It’s an odd feeling that, in a fight with almost no mystery at all, nobody is quite sure what to expect from Brock Lesnar vs. Alistair Overeem.
The two gargantuan heavyweights meet this week in the main event of UFC 141, a fight neither can afford to lose and one where there are no secrets about either man’s game plan. Lesnar will wrestle. Overeem will strike.
That’s about the extent of what we know for sure.
Lesnar returns after a 14-month absence owing to a second serious bout with diverticulitis. He had a foot-long section of diseased colon removed during surgery and then spent the bulk of the summer recuperating on his Canadian ranch. There were rumors of weight loss and whispers that his doctors told him he should give up MMA altogether, but he showed up to the initial prefight press conference in San Jose last month looking as fit (and gigantic) as ever.
Overeem has also been out of the cage for an extended period. He fought just once during 2011 – an underwhelming unanimous decision win over Fabricio Werdum in June – before either injury or miscommunication with Strikeforce knocked him out of that promotion’s grand prix tournament. Immediately following, Overeem was absorbed into the UFC, but it has been no picnic for him ever since.
Already one of the sport’s most scrutinized fighters after tremendous weight gains in recent years, Overeem was late getting his “random” out-of-competition drug test in to the Nevada State Athletic Commission earlier this month.
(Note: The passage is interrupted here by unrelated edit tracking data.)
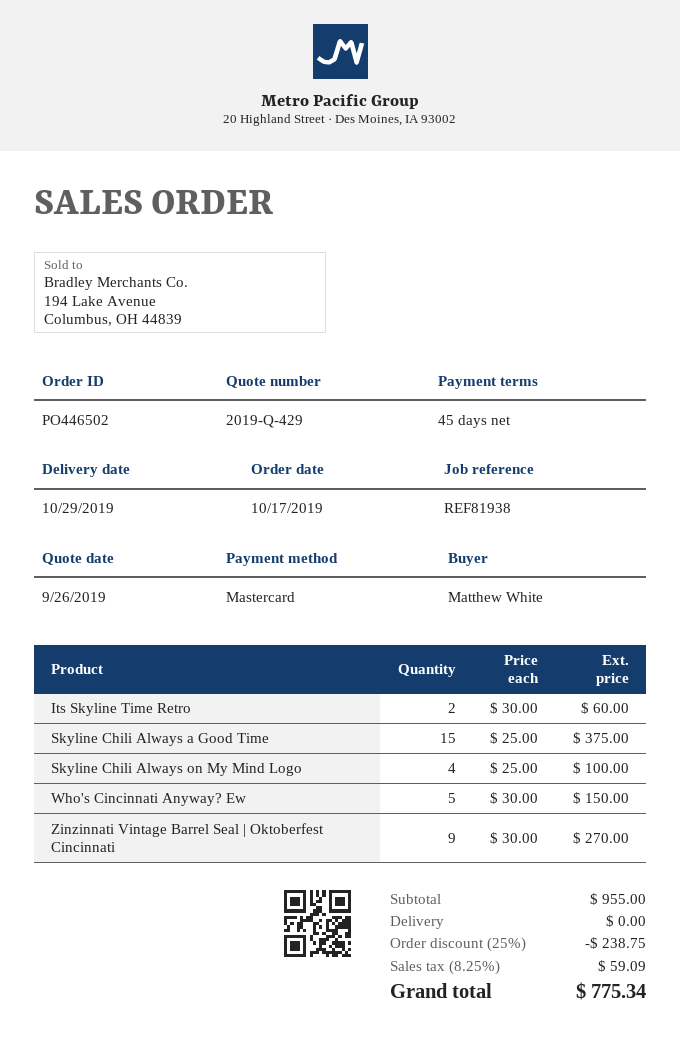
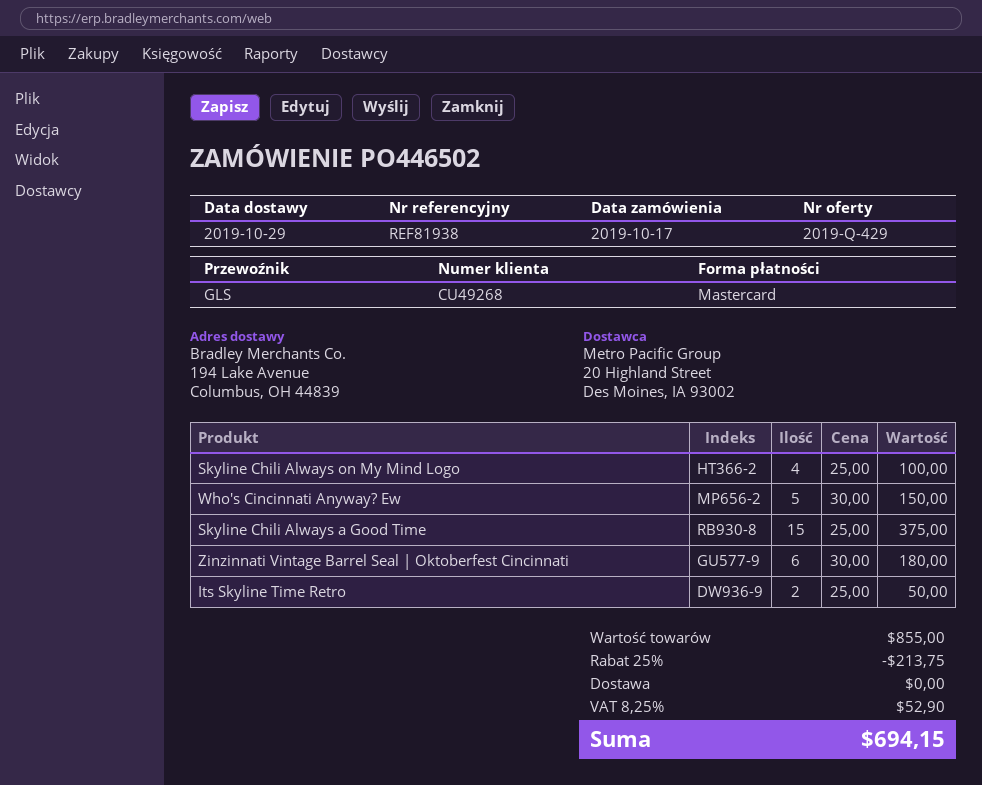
Its Skyline Time Retro: 2 x 30.00 = 60.00 -> 2 x 25.00 = 50.00
Zinzinnati Vintage Barrel Seal | Oktoberfest Cincinnati: 9 x 30.00 = 270.00 -> 6 x 30.00 = 180.00
subtotal: 955.00 -> 855.00
discount: 25% = 238.75 -> 25% = 213.75
tax: 8.25% = 59.09 -> 8.25% = 52.90
total: 775.34 -> 694.15

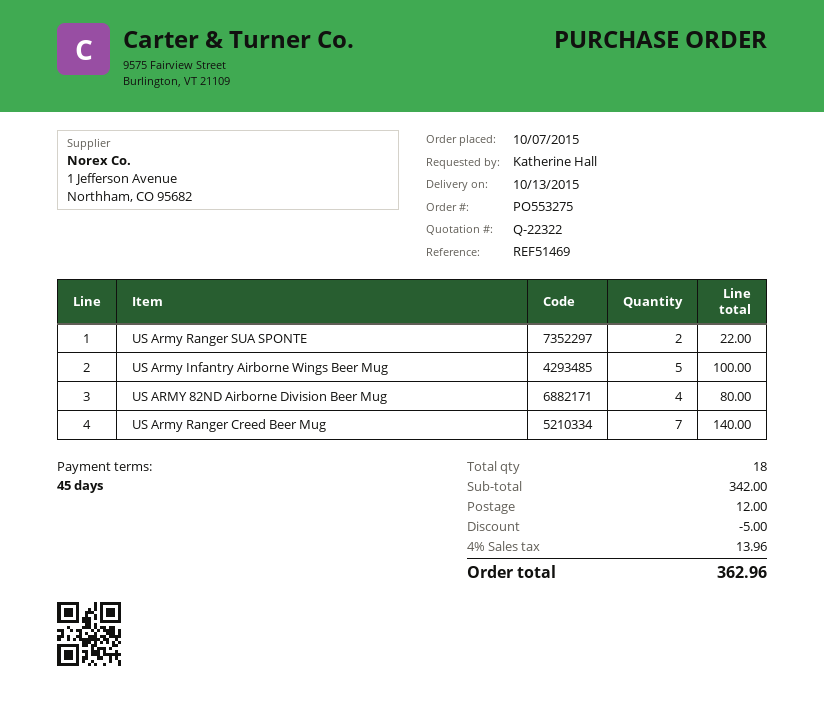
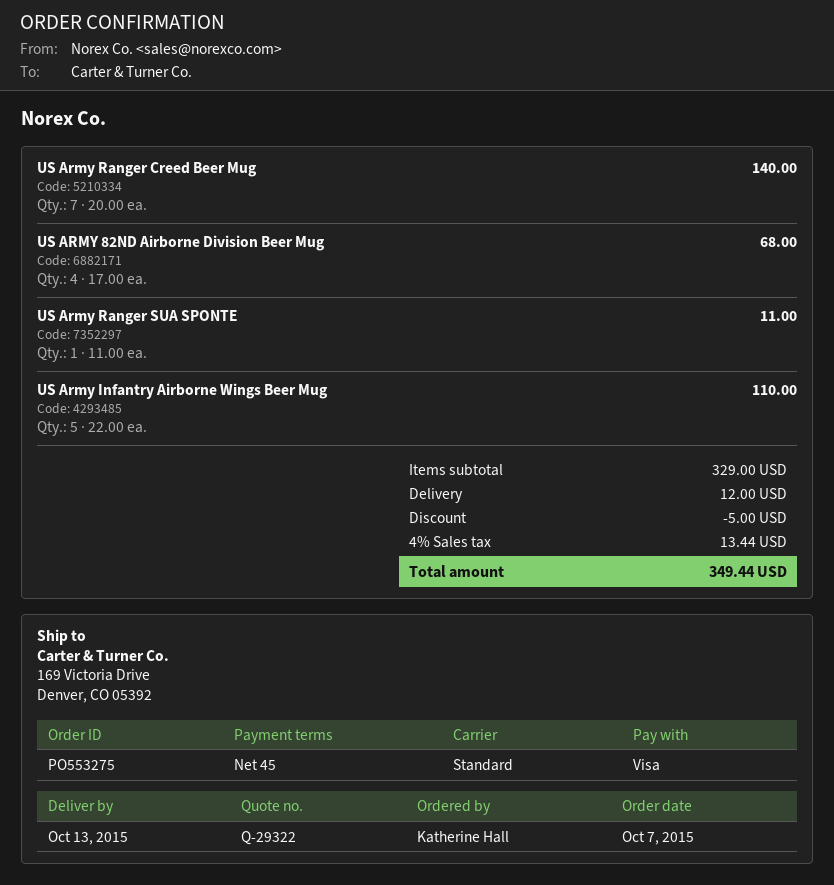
quote number: Q-22322 -> Q-29322
US Army Ranger SUA SPONTE: 2 for 22.00 -> 1 for 11.00
US Army Infantry Airborne Wings Beer Mug: 5 for 100.00 -> 5 for 110.00
US ARMY 82ND Airborne Division Beer Mug: 4 for 80.00 -> 4 for 68.00
subtotal: 342.00 -> 329.00
tax: 4% = 13.96 -> 4% = 13.44
total: 362.96 -> 349.44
The NSAC granted him a conditional license anyway, but the testing snafu just added to a tumultuous training camp that saw Overeem move his base of operations from Europe to America and back again, later revealing that his mother was gravely ill at home in the Netherlands.
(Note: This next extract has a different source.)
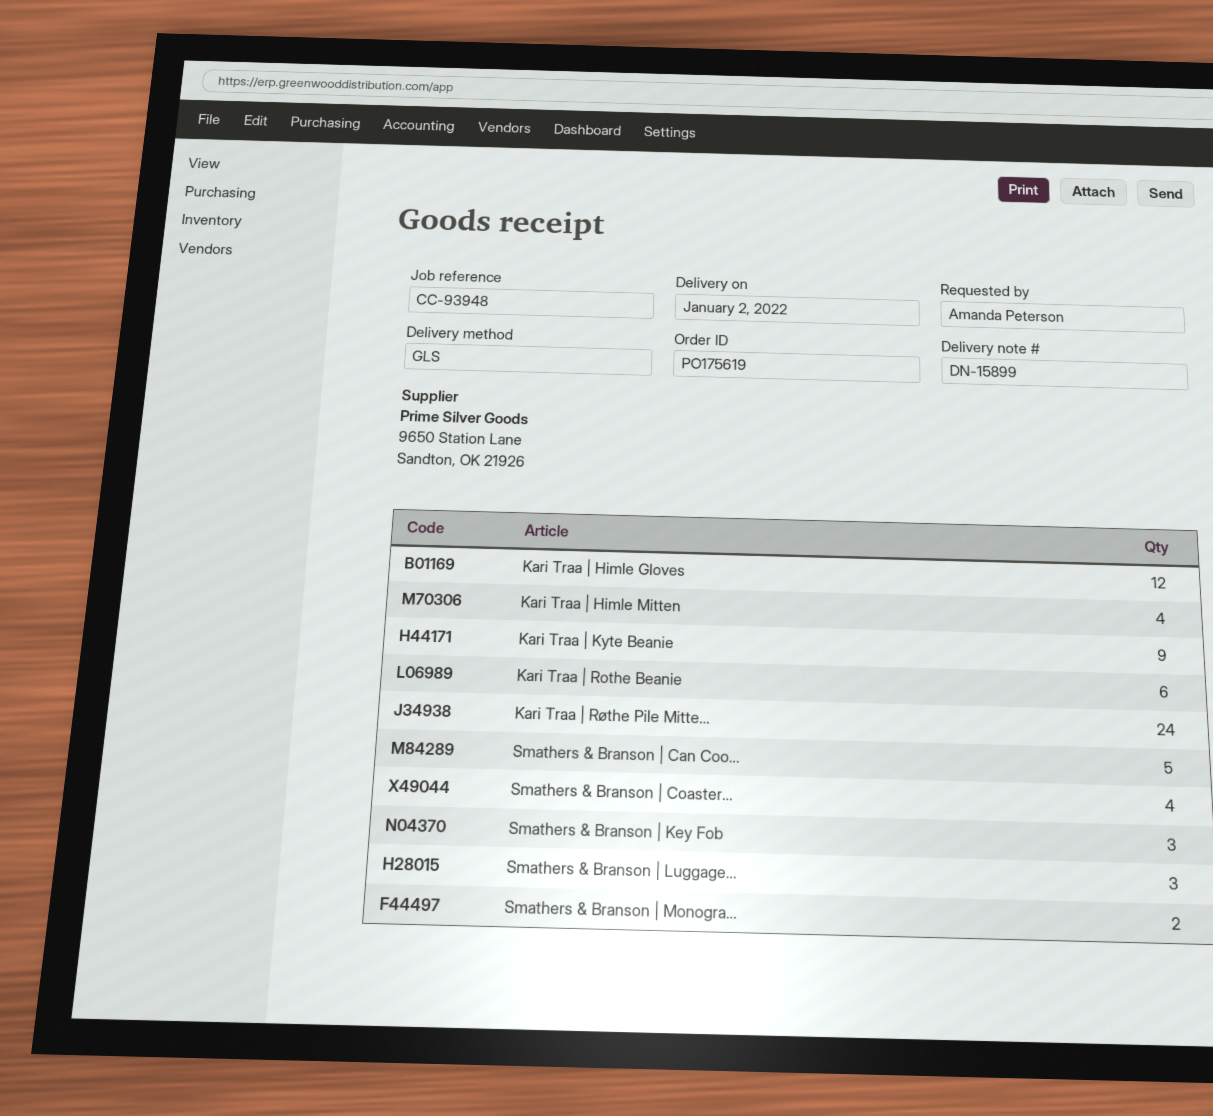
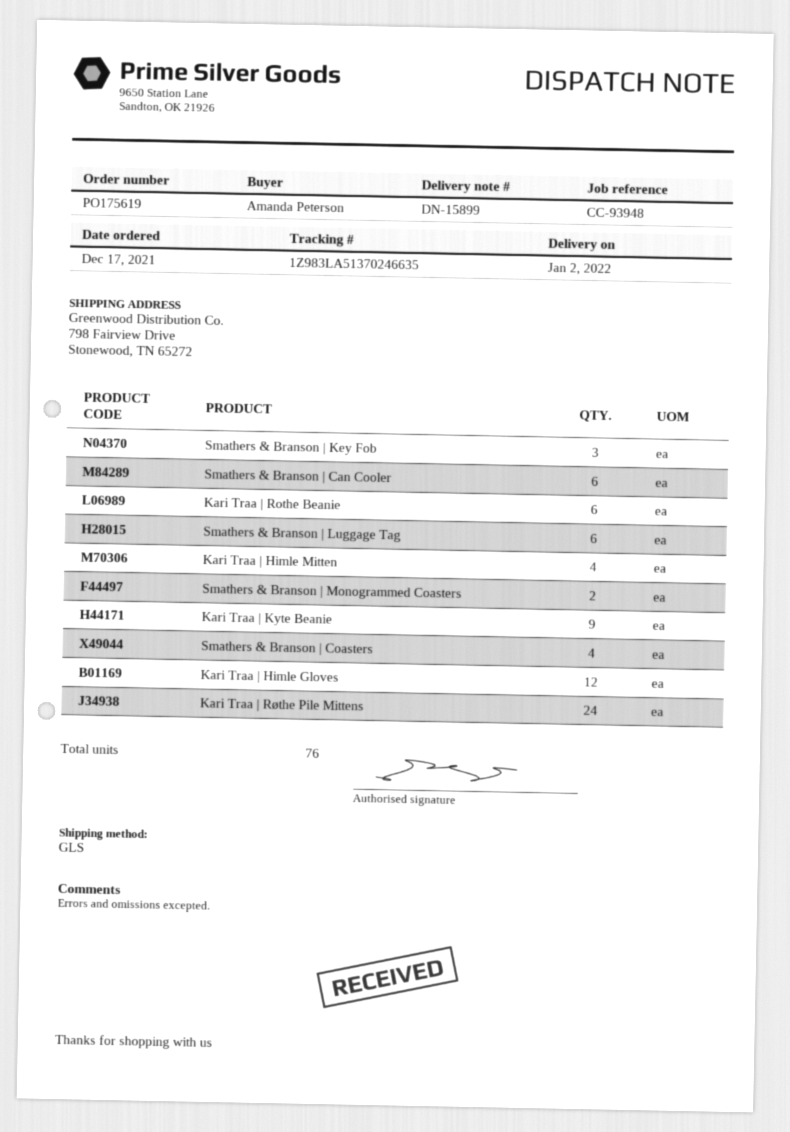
Smathers & Branson | Can Coo...: 5 -> 6
Smathers & Branson | Luggage...: 3 -> 6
Since both guys experienced some significant adversity prior to this event, there’s no telling how much (if at all) either back story will affect the actual fight. No matter. The physical attributes here are enough to keep us busy on their own.
Lesnar has certainly grown to look somewhat less invulnerable after his last couple of appearances in the Octagon. He slipped past Shane Carwin by the skin of his teeth at UFC 116 last July and then lost his heavyweight title to Cain Velasquez via complete destruction at UFC 121 four months later. The first performance illustrated the holes in his standup game. The second one made those holes seem cavernous.
Assumedly, what you expect to happen this weekend depends on how you think Overeem will be able to capitalize on those holes. Or the job Lesnar will be able to do keeping out of harm’s way.
The thing Overeem does really well, after all, is strike. Yet, he doesn’t fit the mold of either Carwin or Velasquez, both outstanding wrestlers who were able to neutralize Lesnar’s early takedown attempts and then make him pay with their fists. Will Overeem, as close to a pure striker as you’ll find in MMA anymore, be able to stay upright?
And he if can’t, will he be able to survive Lesnar’s ground onslaught long enough to force a standup or wait out the end of the round?
Nobody knows. Nobody knows much about this fight, and that could ultimately make it more interesting than the sheer size of either of the competitors.